East Timor has launched legal action claiming that Australian agents illegally seized documents from a lawyer who represents the impoverished Asian nation in a dispute over a multibillion-dollar oil-and-gas deal, the International Court of Justice announced Wednesday.
The case at the United Nations' highest court is the latest step in a legal battle between the neighbors over a 2006 deal that shares seabed oil-and-gas reserves between the countries.
That dispute is under arbitration. Australia enraged East Timor earlier this month by raiding the home of its legal representative in the arbitration and seizing documents on the eve of a hearing.
The lawyer, Bernard Collaery, claims that Australia bugged the Cabinet office of the fledgling East Timorese government before negotiations that paved the way for the oil and gas revenue sharing deal.
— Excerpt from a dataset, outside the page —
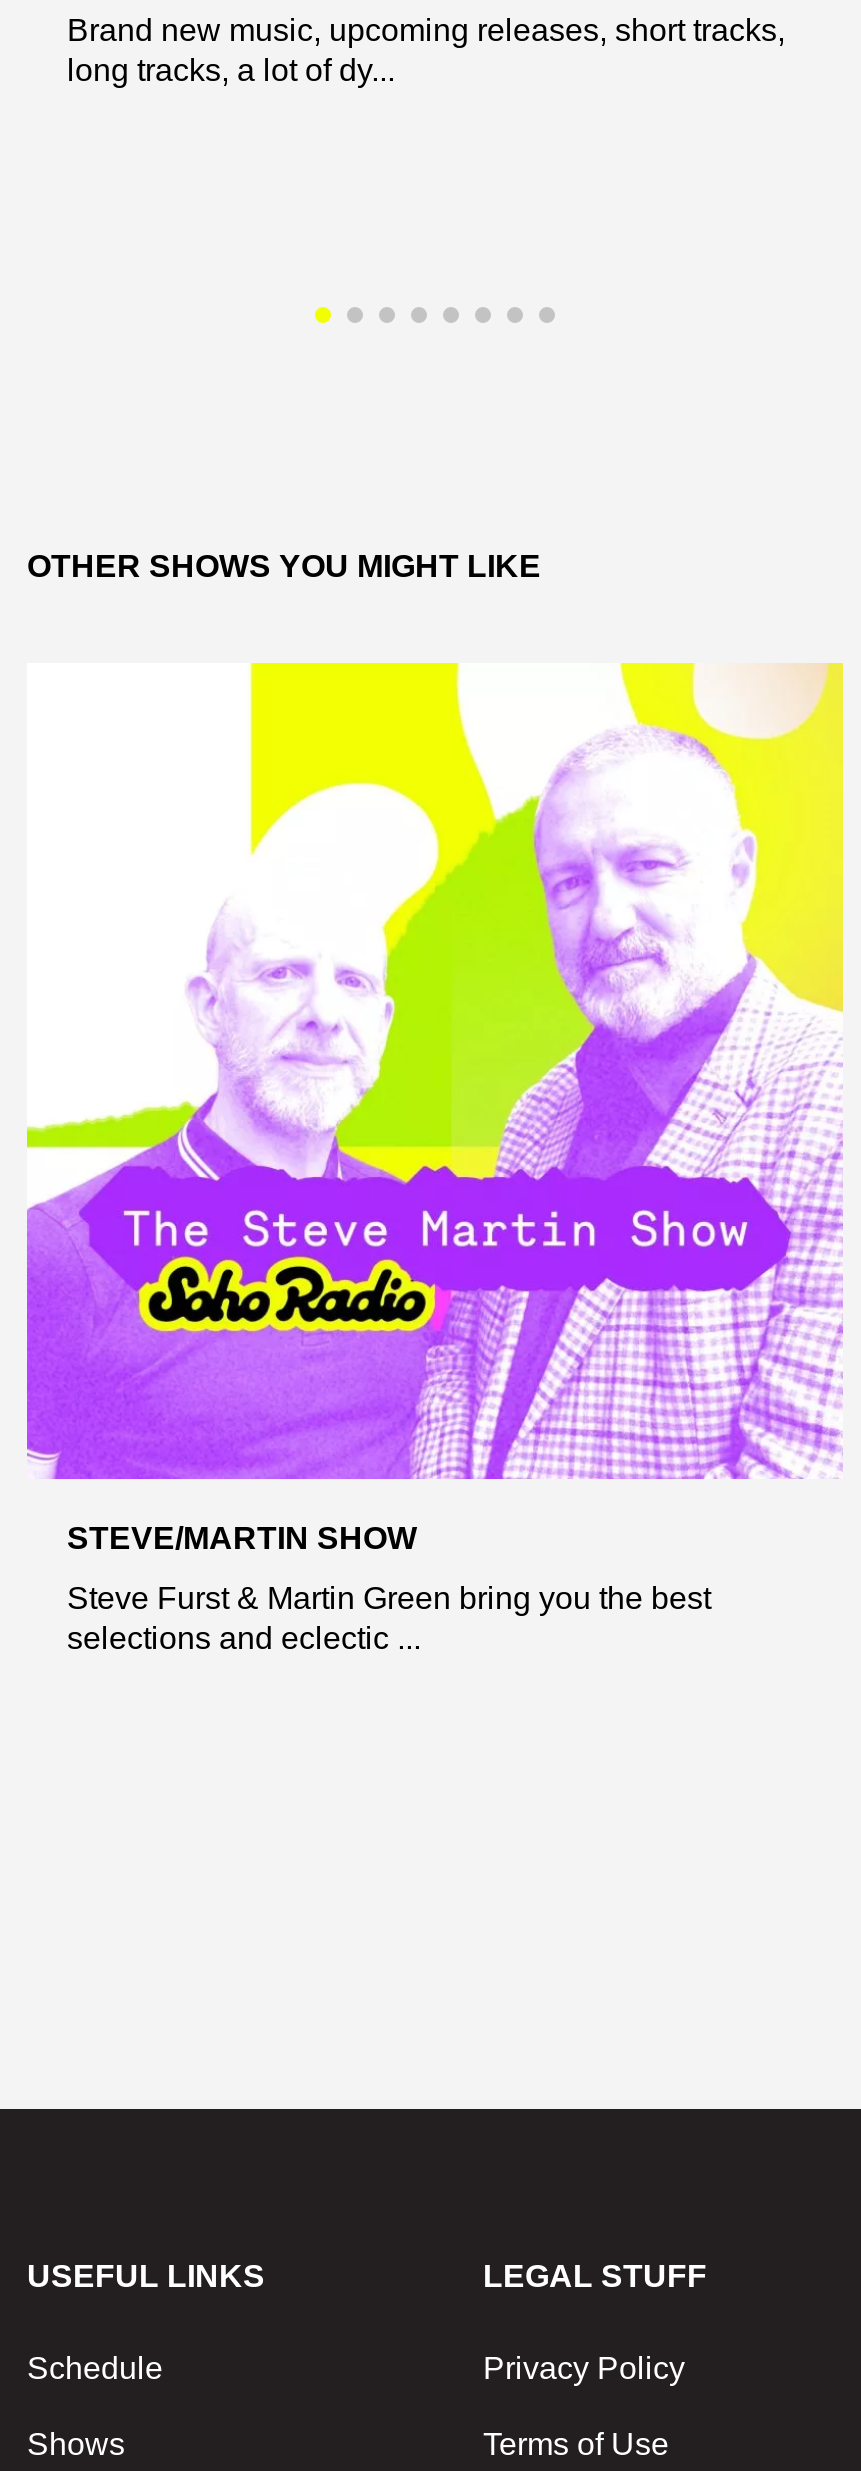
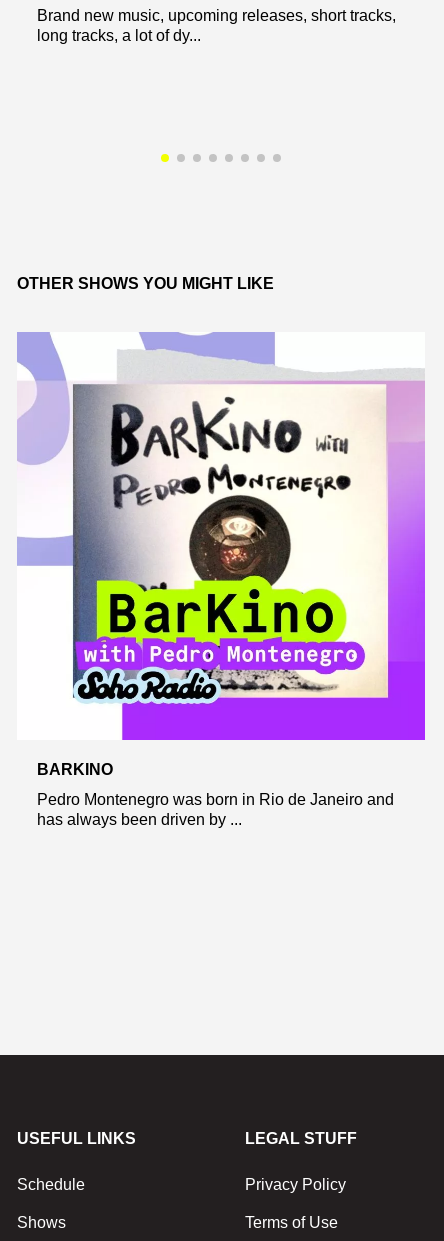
[25,661,845,1554] [image] | STEVE/MARTIN SHOW -> [17,332,426,778] [image] | BARKINO
[67,1580,711,1654] Steve Furst & Martin Green bring you the best | selections and eclectic ... -> [37,791,394,828] Pedro Montenegro was born in Rio de Janeiro and | has always been driven by ...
On the same day Collaery's office was raided, the secret service also raided the home of a former Australian spy who made the bugging claims. The spy's identity hasn't been released.
East Timorese Prime Minister Xanana Gusmao has condemned the secret service raids as "counterproductive and uncooperative."
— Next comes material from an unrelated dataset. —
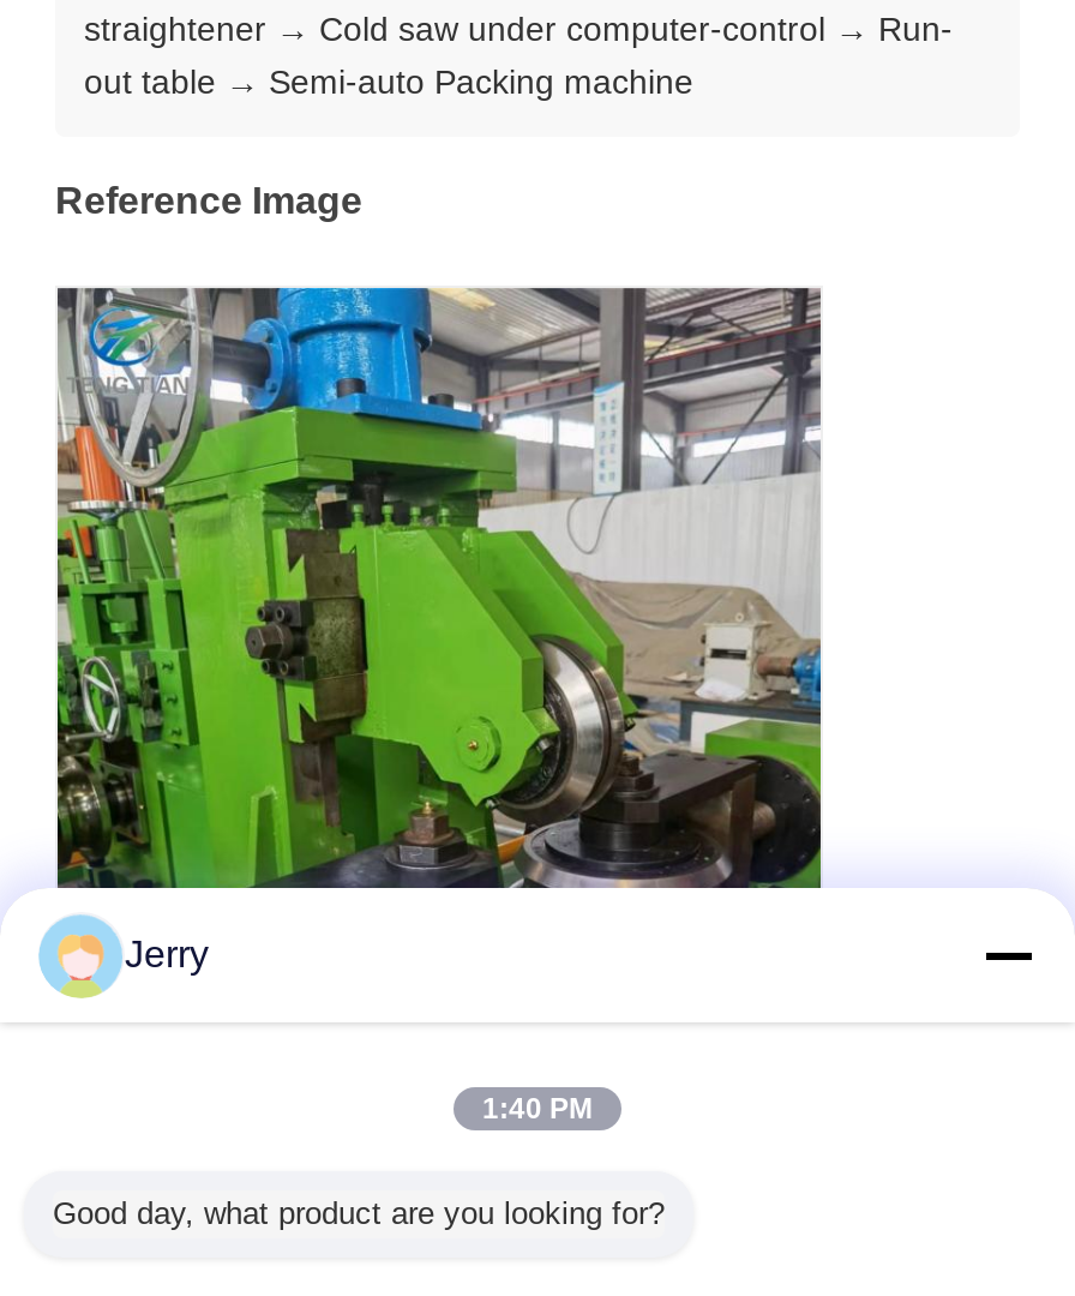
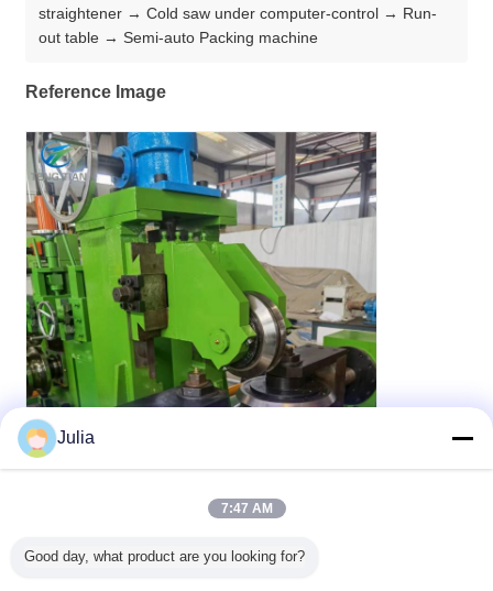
[125,934,209,974] Jerry -> [57,428,95,447] Julia
[482,1092,593,1126] 1:40 PM -> [221,501,272,516] 7:47 AM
Speaking to Australian Broadcasting Corp. after the spy's arrest, Collaery called the secret service action, "an attempt to intimidate our witness and to prevent the evidence going forward" in the arbitration case.
East Timor is using the alleged espionage as basis for challenging the validity of its revenue deal with Australia at the Permanent Court of Arbitration.
East Timor wants the court to order Australia to return the documents and apologize for the raid.
It also asked the court to impose urgent "provisional measures" before a final ruling including ordering Australia to seal any documents or data taken from the lawyer's office and hand them to the court and to destroy any copies made of the documents or data.
Dili also wants the court to seek assurances from Australia that it will not intercept communications between East Timor and its legal advisers.
No date was immediately set for a hearing. Cases at the International Court of Justice usually take months or years to resolve. The court's decisions are final and legally binding.